Wednesday, November 18, 2009
From the Journal: Creativity
Round two: this is one of my favorites that I've done recently. I will probably spend some time working on the last paragraph---it just doesn't have quite the right ring yet. Either needs to be more confrontational or more conciliatory.
I'm a Barbie Girl,
In a Barbie world!
Life is plastic;
It's fantastic!
We are obsessed with novelty. If this were leading where it should be leading, i.e. into innovation, creativity, and the general improvement of the species, well, we wouldn't be having this conversation now, would we? The truth is, we have a problem. Our laziness has grown ata much faster pace than our desire for newness, and so we sit back, click through the channels, and wait for something to amaze us. But we don't find it.
Human beings have an innate need to build, create, and alter the world. We love beauty, and we love to decorate. Even the most utilitarian things--bridges, engines, tools, alarm clocks--have an aesthetic principle behind them, millions upon millions of dollars spent not only on making a thing, but on making it say something, too. Statements. What does your product say to the customer, what does your product say about the customer, but ultimately, what does it say to the customer's neighbors and friends? The appearance has to sell the product. It has to be 'sexy'. It's also got to be dispensable, it needs to be cheap, it needs to be obsolete within the next two or three years.

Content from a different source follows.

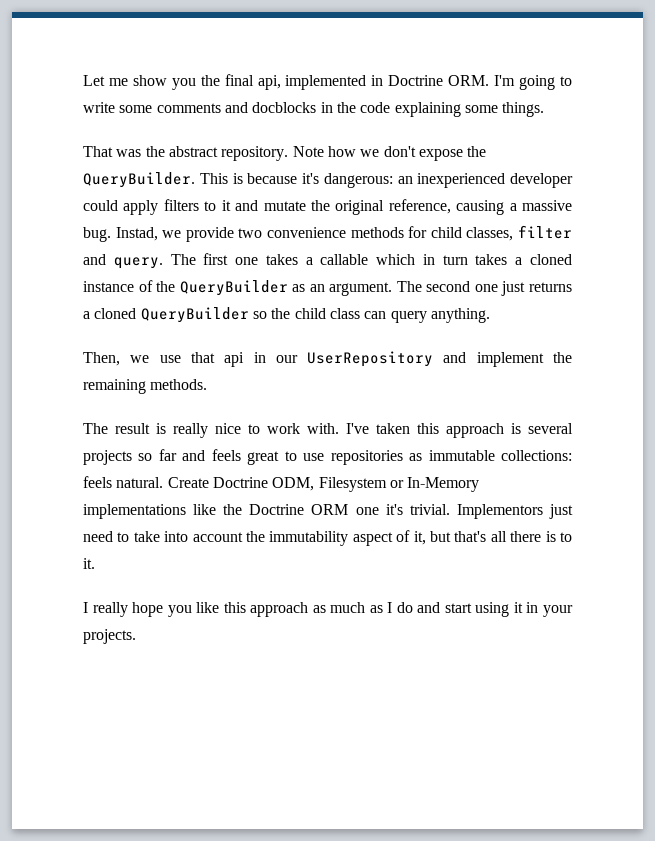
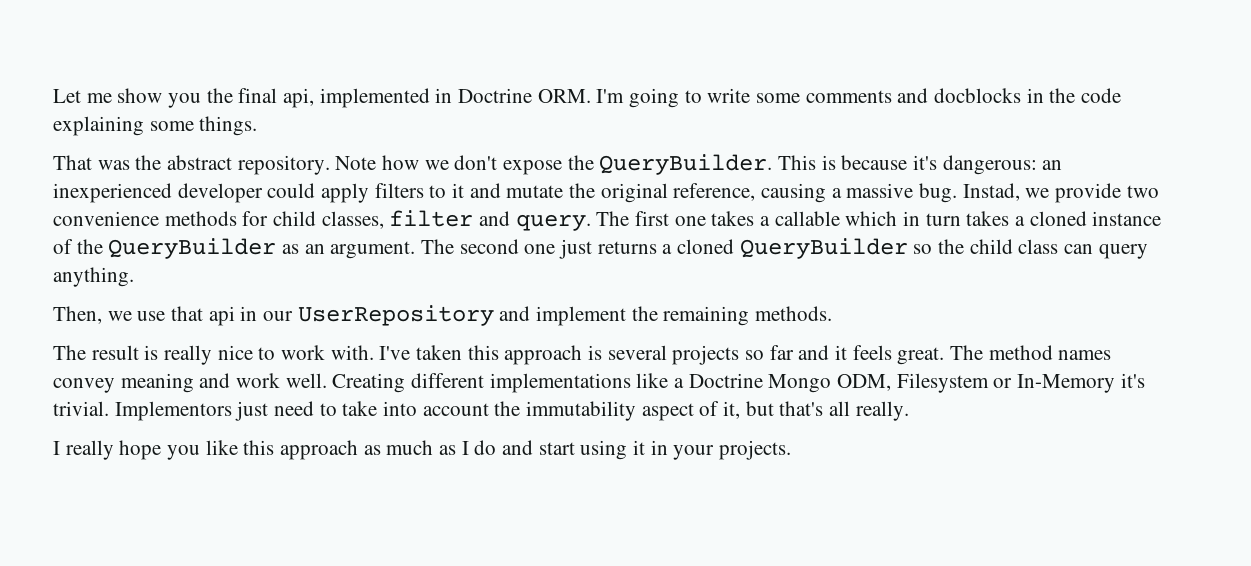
[211,449,572,465] [83,476,480,492] [83,504,379,519] feels great to use repositories as immutable collections: feels natural. Create Doctrine ODM, Filesystem or In-Memory implementations like the Doctrine ORM one -> [835,345,1112,365] [53,373,1116,393] it feels great. The method names convey meaning and work well. Creating different implementations like a Doctrine Mongo ODM, Filesystem or In-Memory
[510,531,572,542] [83,558,95,569] there is to it. -> [855,401,909,421] really.

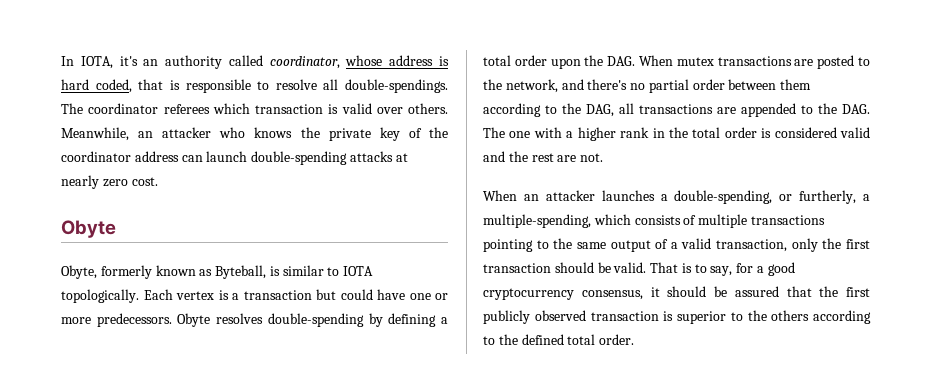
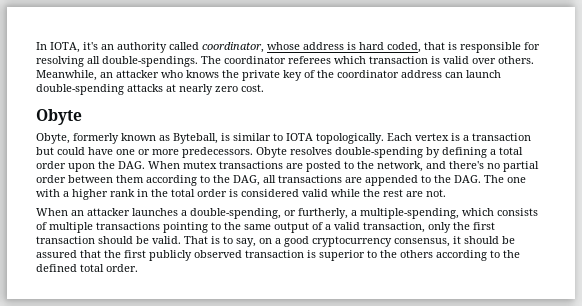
[257,79,317,90] to resolve -> [524,42,540,50] [36,56,84,67] for resolving
[483,151,505,162] and -> [331,189,360,197] while
[736,263,754,273] for -> [259,238,272,244] on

I started an experiment last year. I decided that I wanted to shop second-hand, harvest yarn from old sweaters, build toys from fabric remnants, and art from the discarded rag-ends of a faster-moving society.
Guess what I found?
That we have lost something fundamental to our status as human beings: our love of creation, our need to create. The expression of all things human in me brought to my surface. I make all my own shirts. I knit all my own hats. I shop second-hand, second by second reducing and spreading thin my carbon footprint.
The most amazing thing is the reactions I get from other people:
"I wish I could do that."
You can.
"I wish I had the patience to learn to knit."
There are thousands of books, and hundreds of thousands of YouTube videos. No excuses, if both of your hands are attached and functional. There was a time when kids learned in the first grade.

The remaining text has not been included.